RetraSyn

This is our Python implementation for the paper:

Yujia Hu, Yuntao Du, Zhikun Zhang, Ziquan Fang, Lu Chen, Kai Zheng, Yunjun Gao. Real-Time Trajectory Synthesis with Local Differential Privacy. 2023.

Environment Requirements

Python >= 3.11.3 (Anaconda3 is recommended)
numpy == 1.24.3

Dataset

Dataset Statistics

Dataset	Size	# of Points	Average Length	Timestamps
T-Drive	232,640	3,167,316	13.61	886
Oldenburg	260,000	15,597,242	59.98	500
SanJoaquin	1,010,000	55,854,936	55.30	1,000

Dataset Format

For each dataset, there are three corresponding files:

{datasetname}.xz: contains all trajectory streams in the format of List[List[Tuple[float,float,int]]]
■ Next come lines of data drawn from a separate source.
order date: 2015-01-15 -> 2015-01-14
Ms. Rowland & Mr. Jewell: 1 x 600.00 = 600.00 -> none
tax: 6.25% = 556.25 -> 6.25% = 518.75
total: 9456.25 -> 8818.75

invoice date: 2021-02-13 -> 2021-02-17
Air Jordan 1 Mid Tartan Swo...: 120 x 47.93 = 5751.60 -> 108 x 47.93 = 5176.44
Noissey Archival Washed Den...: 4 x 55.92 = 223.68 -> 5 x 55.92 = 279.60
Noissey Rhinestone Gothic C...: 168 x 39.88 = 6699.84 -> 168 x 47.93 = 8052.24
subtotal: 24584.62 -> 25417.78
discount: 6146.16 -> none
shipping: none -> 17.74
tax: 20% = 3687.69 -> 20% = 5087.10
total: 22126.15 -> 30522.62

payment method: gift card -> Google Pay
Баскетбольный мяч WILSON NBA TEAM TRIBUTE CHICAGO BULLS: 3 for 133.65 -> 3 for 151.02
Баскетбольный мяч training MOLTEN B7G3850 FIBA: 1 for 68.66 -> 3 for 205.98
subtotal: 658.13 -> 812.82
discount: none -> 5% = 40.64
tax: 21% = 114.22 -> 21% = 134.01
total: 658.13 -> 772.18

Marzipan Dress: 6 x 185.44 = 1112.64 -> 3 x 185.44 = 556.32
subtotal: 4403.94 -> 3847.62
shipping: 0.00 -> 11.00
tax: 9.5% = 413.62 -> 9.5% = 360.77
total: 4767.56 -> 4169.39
[Traj1:[(x,y,t),(x,y,t),...],

Traj2:[(x,y,t),(x,y,t),...],......]
{datasetname}_transition.xz transforms the original streams into transition states and aligns with the discrete timestamps. The format is List[List[Tuple[float,float,float,float,int]]]:

[Timestamp1:[(x1,y1,x2,y2,flag)],...],

Timestamp2:[(x1,y1,x2,y2,flag)],...],......]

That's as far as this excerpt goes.